• [Prompt]: Only the lines holding "will" are wanted. Copy every one from the records below.

_ _ _ _ _

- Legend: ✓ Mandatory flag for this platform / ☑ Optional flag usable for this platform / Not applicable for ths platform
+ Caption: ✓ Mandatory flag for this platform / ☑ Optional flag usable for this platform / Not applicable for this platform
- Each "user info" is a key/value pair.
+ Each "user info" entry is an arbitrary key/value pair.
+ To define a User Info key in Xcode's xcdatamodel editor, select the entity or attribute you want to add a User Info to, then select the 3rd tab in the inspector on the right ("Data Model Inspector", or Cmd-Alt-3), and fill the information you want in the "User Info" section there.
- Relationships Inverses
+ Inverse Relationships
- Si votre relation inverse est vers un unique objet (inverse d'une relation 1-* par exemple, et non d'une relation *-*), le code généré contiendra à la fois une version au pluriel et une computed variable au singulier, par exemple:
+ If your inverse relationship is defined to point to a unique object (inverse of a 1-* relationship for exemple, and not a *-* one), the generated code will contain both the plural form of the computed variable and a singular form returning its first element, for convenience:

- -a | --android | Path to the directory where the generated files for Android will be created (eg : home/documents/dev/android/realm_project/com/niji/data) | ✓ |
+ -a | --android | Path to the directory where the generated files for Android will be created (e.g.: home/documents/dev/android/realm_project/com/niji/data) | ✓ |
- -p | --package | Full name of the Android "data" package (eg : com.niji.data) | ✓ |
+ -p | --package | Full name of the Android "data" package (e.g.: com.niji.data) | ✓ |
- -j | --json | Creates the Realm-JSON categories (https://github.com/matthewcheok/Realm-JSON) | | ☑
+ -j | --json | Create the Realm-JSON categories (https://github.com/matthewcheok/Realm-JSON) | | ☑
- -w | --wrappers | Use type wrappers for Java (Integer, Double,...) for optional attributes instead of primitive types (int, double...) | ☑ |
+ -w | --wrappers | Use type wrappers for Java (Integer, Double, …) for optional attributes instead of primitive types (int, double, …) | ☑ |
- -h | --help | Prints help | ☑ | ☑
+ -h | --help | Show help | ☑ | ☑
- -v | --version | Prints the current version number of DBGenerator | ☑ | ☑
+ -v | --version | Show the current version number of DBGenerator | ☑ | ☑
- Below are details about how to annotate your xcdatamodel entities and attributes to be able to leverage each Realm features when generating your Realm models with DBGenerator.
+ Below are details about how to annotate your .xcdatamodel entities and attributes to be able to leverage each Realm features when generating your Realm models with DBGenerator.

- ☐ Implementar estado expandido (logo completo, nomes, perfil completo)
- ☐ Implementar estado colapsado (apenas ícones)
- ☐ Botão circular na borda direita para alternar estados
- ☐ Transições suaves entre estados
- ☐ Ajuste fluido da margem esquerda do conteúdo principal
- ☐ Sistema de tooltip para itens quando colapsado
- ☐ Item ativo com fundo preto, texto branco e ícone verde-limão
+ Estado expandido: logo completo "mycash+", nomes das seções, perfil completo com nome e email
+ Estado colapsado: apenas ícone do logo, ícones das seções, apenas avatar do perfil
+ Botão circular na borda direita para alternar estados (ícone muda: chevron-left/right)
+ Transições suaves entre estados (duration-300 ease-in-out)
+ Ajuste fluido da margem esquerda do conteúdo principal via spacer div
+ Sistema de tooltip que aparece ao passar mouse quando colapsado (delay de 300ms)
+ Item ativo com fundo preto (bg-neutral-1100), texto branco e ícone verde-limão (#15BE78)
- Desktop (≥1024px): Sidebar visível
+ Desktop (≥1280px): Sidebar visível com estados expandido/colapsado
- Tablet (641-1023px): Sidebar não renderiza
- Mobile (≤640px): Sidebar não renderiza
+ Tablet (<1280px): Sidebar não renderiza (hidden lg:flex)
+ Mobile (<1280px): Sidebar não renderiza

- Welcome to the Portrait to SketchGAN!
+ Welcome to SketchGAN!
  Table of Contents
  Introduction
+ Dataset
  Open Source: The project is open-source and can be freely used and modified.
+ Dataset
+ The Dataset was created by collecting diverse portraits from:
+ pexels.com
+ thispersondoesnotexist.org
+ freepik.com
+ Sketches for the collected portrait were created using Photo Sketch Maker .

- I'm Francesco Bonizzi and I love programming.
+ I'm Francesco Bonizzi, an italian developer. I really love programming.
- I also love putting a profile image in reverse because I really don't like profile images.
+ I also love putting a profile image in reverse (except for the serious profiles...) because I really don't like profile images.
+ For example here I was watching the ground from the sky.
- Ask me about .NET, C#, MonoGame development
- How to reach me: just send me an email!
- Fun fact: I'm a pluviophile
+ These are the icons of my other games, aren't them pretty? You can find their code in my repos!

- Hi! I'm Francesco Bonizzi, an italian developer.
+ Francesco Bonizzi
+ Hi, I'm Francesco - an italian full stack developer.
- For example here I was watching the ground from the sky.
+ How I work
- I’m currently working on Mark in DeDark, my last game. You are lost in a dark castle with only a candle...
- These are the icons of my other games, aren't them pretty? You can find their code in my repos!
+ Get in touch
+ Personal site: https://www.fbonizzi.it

_ _ _ _ _

• [Result of this exercise]:
+ If your inverse relationship is defined to point to a unique object (inverse of a 1-* relationship for exemple, and not a *-* one), the generated code will contain both the plural form of the computed variable and a singular form returning its first element, for convenience:
- -a | --android | Path to the directory where the generated files for Android will be created (eg : home/documents/dev/android/realm_project/com/niji/data) | ✓ |
+ -a | --android | Path to the directory where the generated files for Android will be created (e.g.: home/documents/dev/android/realm_project/com/niji/data) | ✓ |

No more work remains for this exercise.